According to their research, workers’ employment, hours, or wages haven’t fallen. But wages have risen less rapidly than overall economic growth, with owners getting an increasingly large share. Autor suggests this trend could continue as automation increases. “No, the robots will not take all of our jobs,” he says in a Brookings video. “The concern should not be about the number of jobs, but whether those jobs are jobs that can support a reasonable standard of living.”

Walmart has been criticized for years for its low pay and skimpy health benefits. The company is also known for its obsession with holding down costs, a factor in its drive toward automation. “We’re maniacal about expenses,” said Brett Biggs, Walmart’s chief financial officer, at an investor conference in March. “I think we have lost some of the edge on that over the last year. You can feel it coming back.” Biggs told attendees a nostalgic tale about arriving at Walmart and experiencing his first “supplies roundup,” when he and his coworkers dug office supplies out of their desks and dropped them in a central location so they wouldn’t have to order more. Then he explained that Walmart employees recently got excited about figuring out ways to reduce the length of a receipt tape.

Still, in January, Walmart—benefiting from an enormous corporate tax break under Donald Trump’s tax reform—said it would raise its starting hourly wage to $11 (around $19,000 a year for 34-hour weeks), hand out bonuses, and provide more benefits to full-time employees. Low-wage workers seemed to be gaining power amid a tight labor market.

In fact, as its strategy unfolds, it seems that Walmart may cultivate a relatively smaller, better-compensated core of employees who are supplemented by automation and a flexible cadre of gig-economy workers. Ten years from now, “there will be fewer associates in the Walmart store ... and we will see the wage rate continue to go up,” Walmart’s chief executive Doug McMillon told The Economic Club of New York in November. “What we would love, not just for Walmart but for retail, is to earn a better reputation about the jobs themselves.”

Given high turnover in retail, McMillon said, Walmart expects to eliminate jobs mostly through attrition. As it automates tedious tasks, such as finding inventory in the back room, it expects to offer jobs that pay more, such as customer service and merchandising.

In all of this, Walmart is trying to adapt to the rapid growth of Amazon, which reported almost $178 billion in revenue last year—about $315,000 per employee.
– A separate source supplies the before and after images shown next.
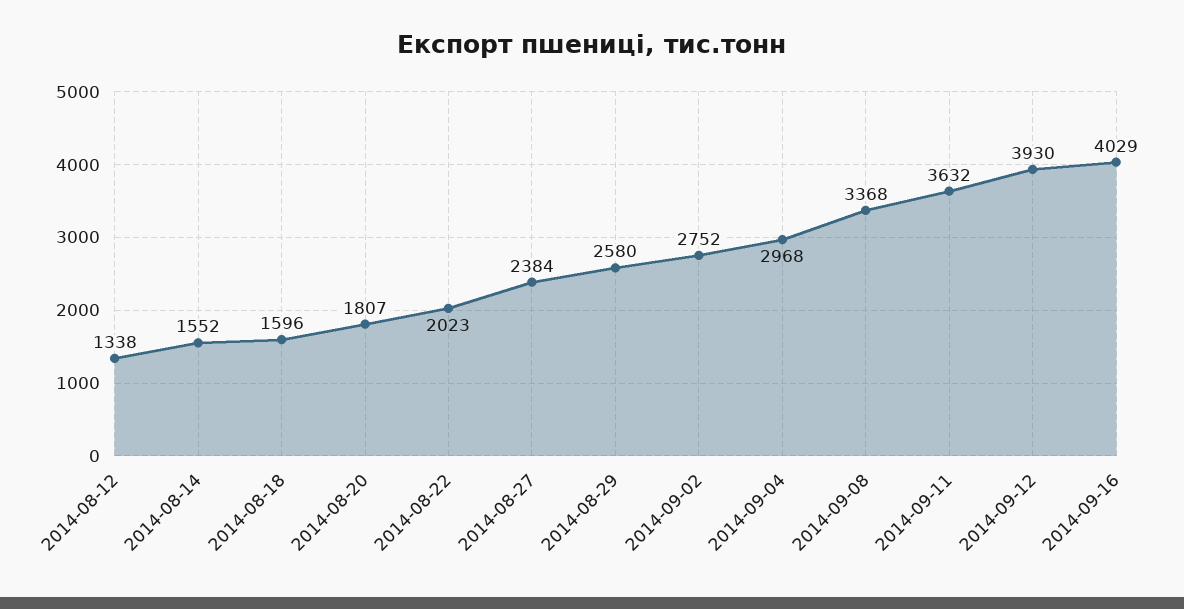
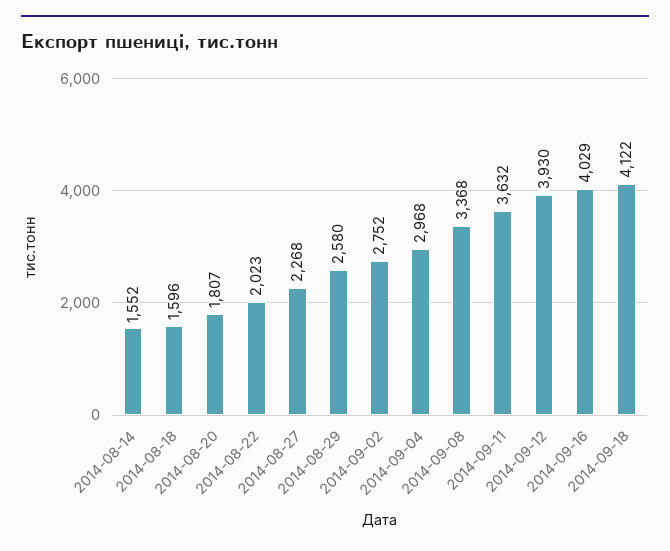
2014-08-12: 1338 -> none
2014-08-27: 2384 -> 2268
2014-09-18: none -> 4122

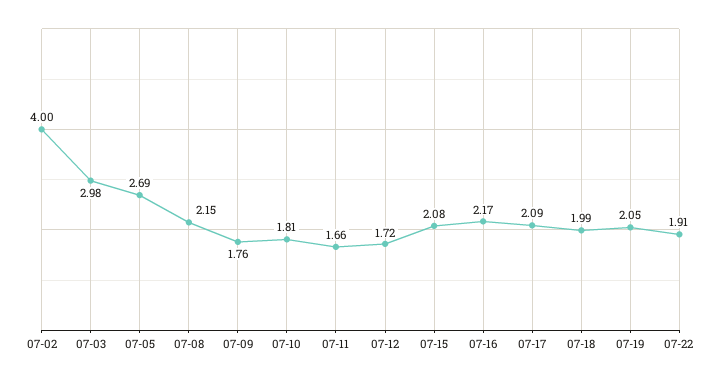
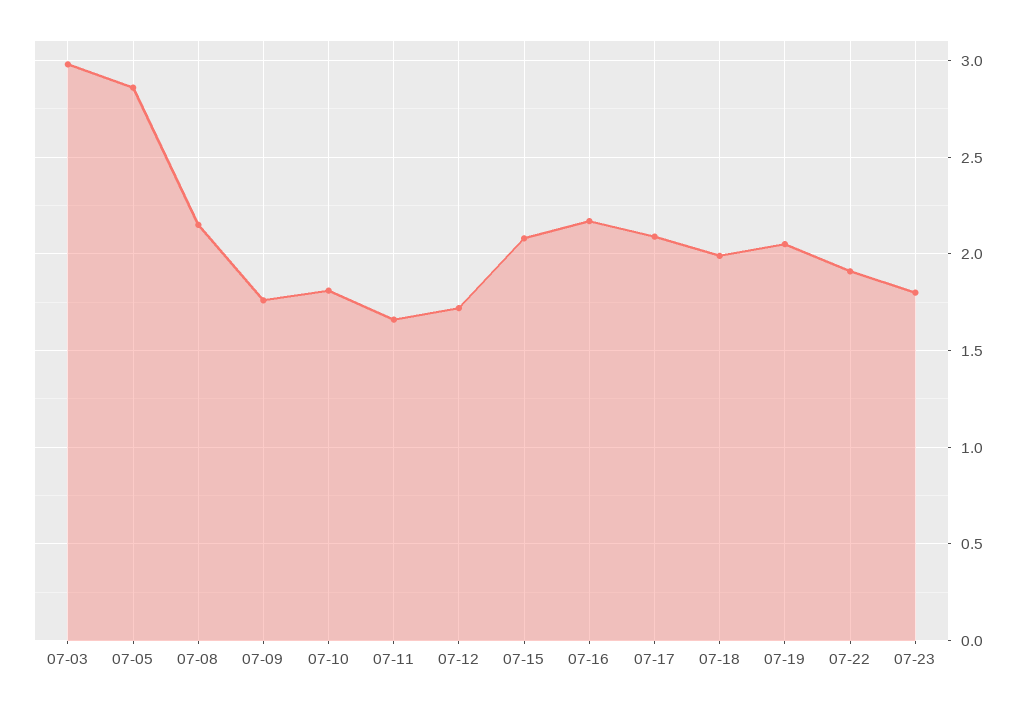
07-02: 4 -> none
07-05: 2.69 -> 2.85
07-23: none -> 1.8

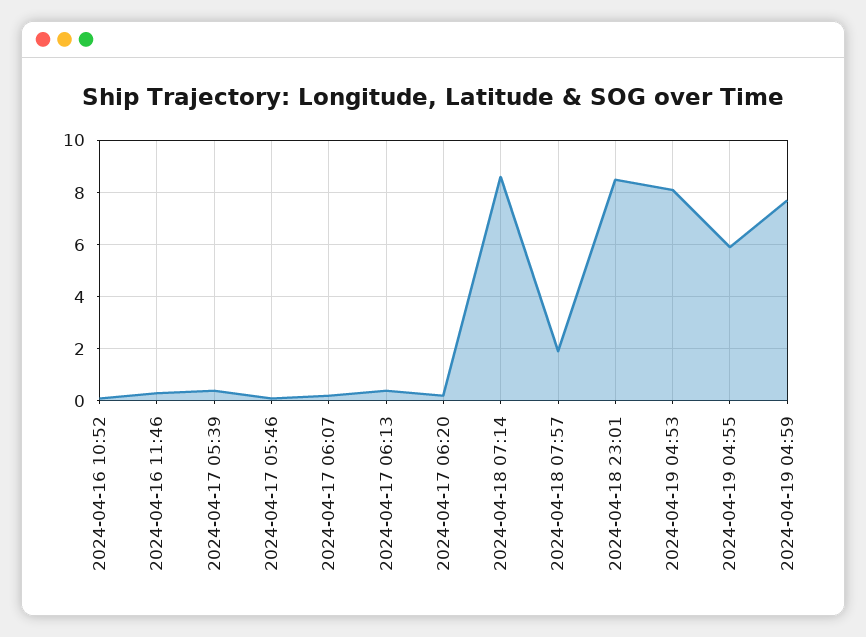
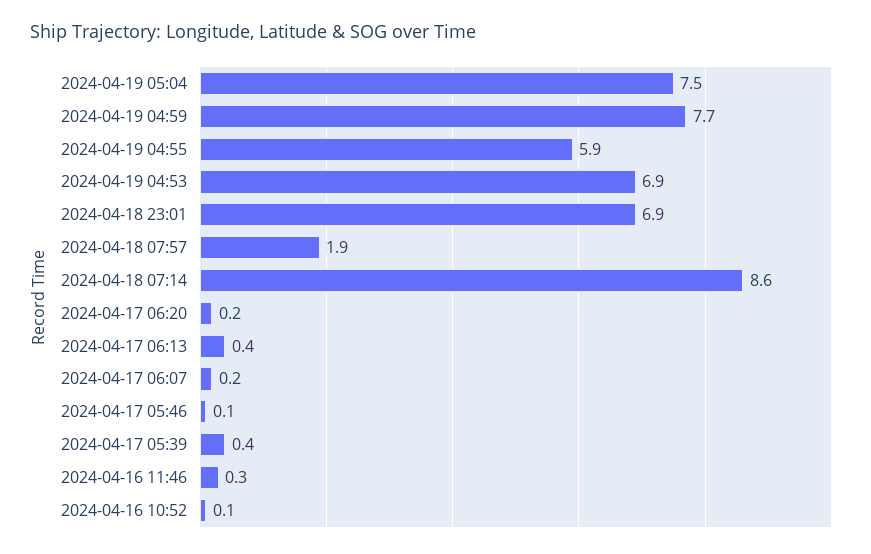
2024-04-18 23:01: 8.5 -> 6.9
2024-04-19 04:53: 8 -> 6.9
2024-04-19 05:04: none -> 7.5

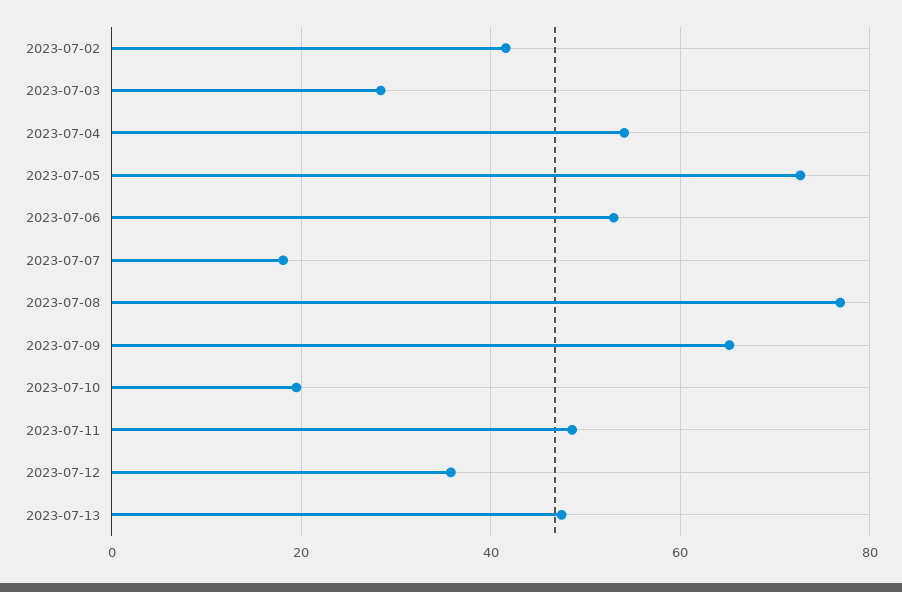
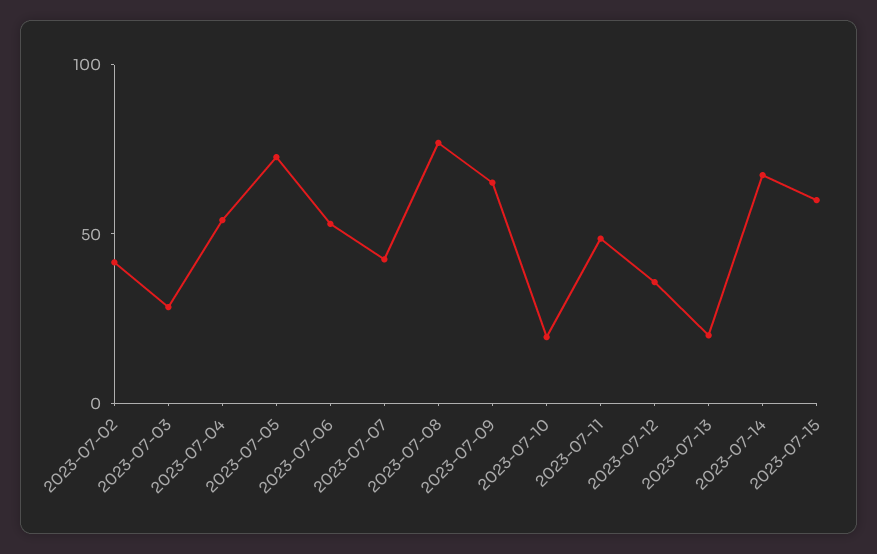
2023-07-07: 18 -> 40
2023-07-13: 48 -> 20
2023-07-14: none -> 70
2023-07-15: none -> 60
Walmart is much larger, with $500 billion in annual revenue, but because it employs about four times as many people, that revenue amounts to just $217,000 per employee. (According to the Wall Street Journal, Walmart is in early talks with the insurer Humana about possible business relationships such as an acquisition, which would be a way to diversify away from the retail business where it competes with Amazon.)

The changes to Walmart’s business model could be particularly hard on young people who seek retail work. People between the ages of 16 to 24 account for 23 percent of retail workers, nearly double their overall representation in the U.S. workforce. Not all of them can make a seamless shift into the gig economy; Uber, for example, requires workers to be at least 21 years old, and they have to use a four-door car that meets company standards.

It’s been ten years since the Pixar animated movie “Wall-E” depicted oversized humans exiled into space, catered to by robots and floating in armchairs like leaden balloons, far above Earth’s ruined landscape. A decade ago, the fictional villainous corporation Buy N Large was seen as a thinly veiled satire of Walmart. Today, some suggest Amazon is a more apt comparison. Perhaps before any of these companies eats the whole world, another competitor will rise to take its place. In any case, as Autor, Naidu, and their colleagues suggest, we should worry more about working ever harder to keep up than we should about being shoved aside by our robot overlords.

Amy Merrick teaches journalism at DePaul University. She was formerly a business reporter at the Wall Street Journal.